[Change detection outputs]
- - - - -

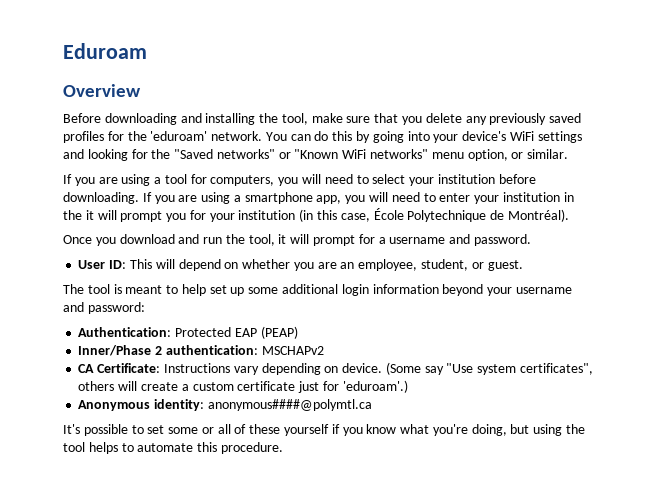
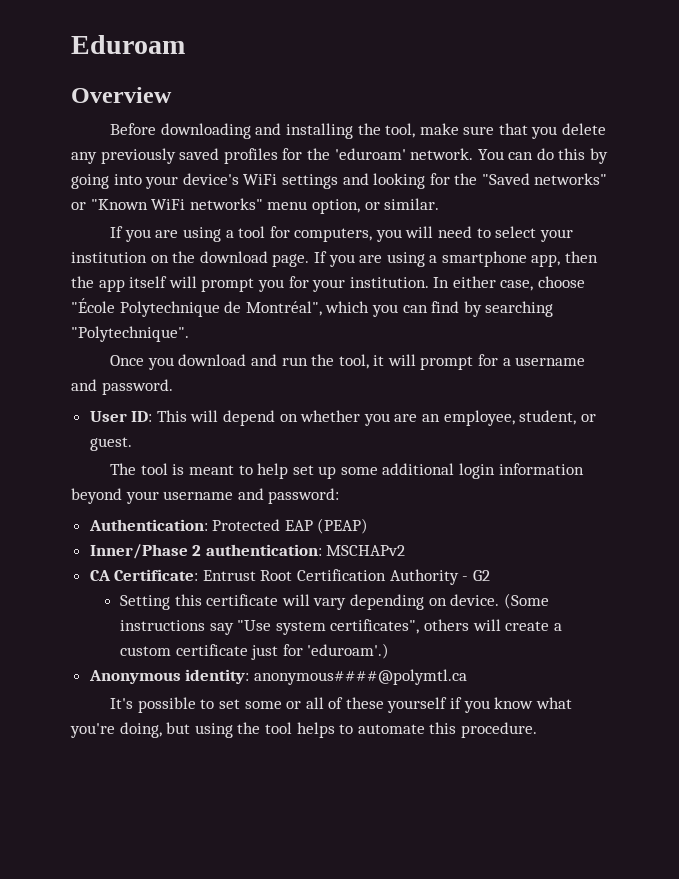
[498,174,536,184] [63,192,139,204] before downloading. -> [150,251,310,267] on the download page.
[345,192,574,204] [63,210,94,220] you will need to enter your institution in the it -> [565,251,599,263] [71,276,168,292] then the app itself
[238,208,569,222] institution (in this case, École Polytechnique de Montréal). -> [349,276,586,291] [71,298,554,317] [71,326,189,342] institution. In either case, choose "École Polytechnique de Montréal", which you can find by searching "Polytechnique".
[163,363,230,373] Instructions -> [202,569,490,585] [120,594,310,610] Entrust Root Certification Authority - G2 // Setting this certificate will
(421, 368) none -> [120,620,206,631] instructions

- - - - -

**YOUR INSTRUCTIONS**
After removing each picture, print the entries above exactly as they were.

**TASK OUTPUT**
[498,174,536,184] [63,192,139,204] before downloading. -> [150,251,310,267] on the download page.
[345,192,574,204] [63,210,94,220] you will need to enter your institution in the it -> [565,251,599,263] [71,276,168,292] then the app itself
[238,208,569,222] institution (in this case, École Polytechnique de Montréal). -> [349,276,586,291] [71,298,554,317] [71,326,189,342] institution. In either case, choose "École Polytechnique de Montréal", which you can find by searching "Polytechnique".
[163,363,230,373] Instructions -> [202,569,490,585] [120,594,310,610] Entrust Root Certification Authority - G2 // Setting this certificate will
(421, 368) none -> [120,620,206,631] instructions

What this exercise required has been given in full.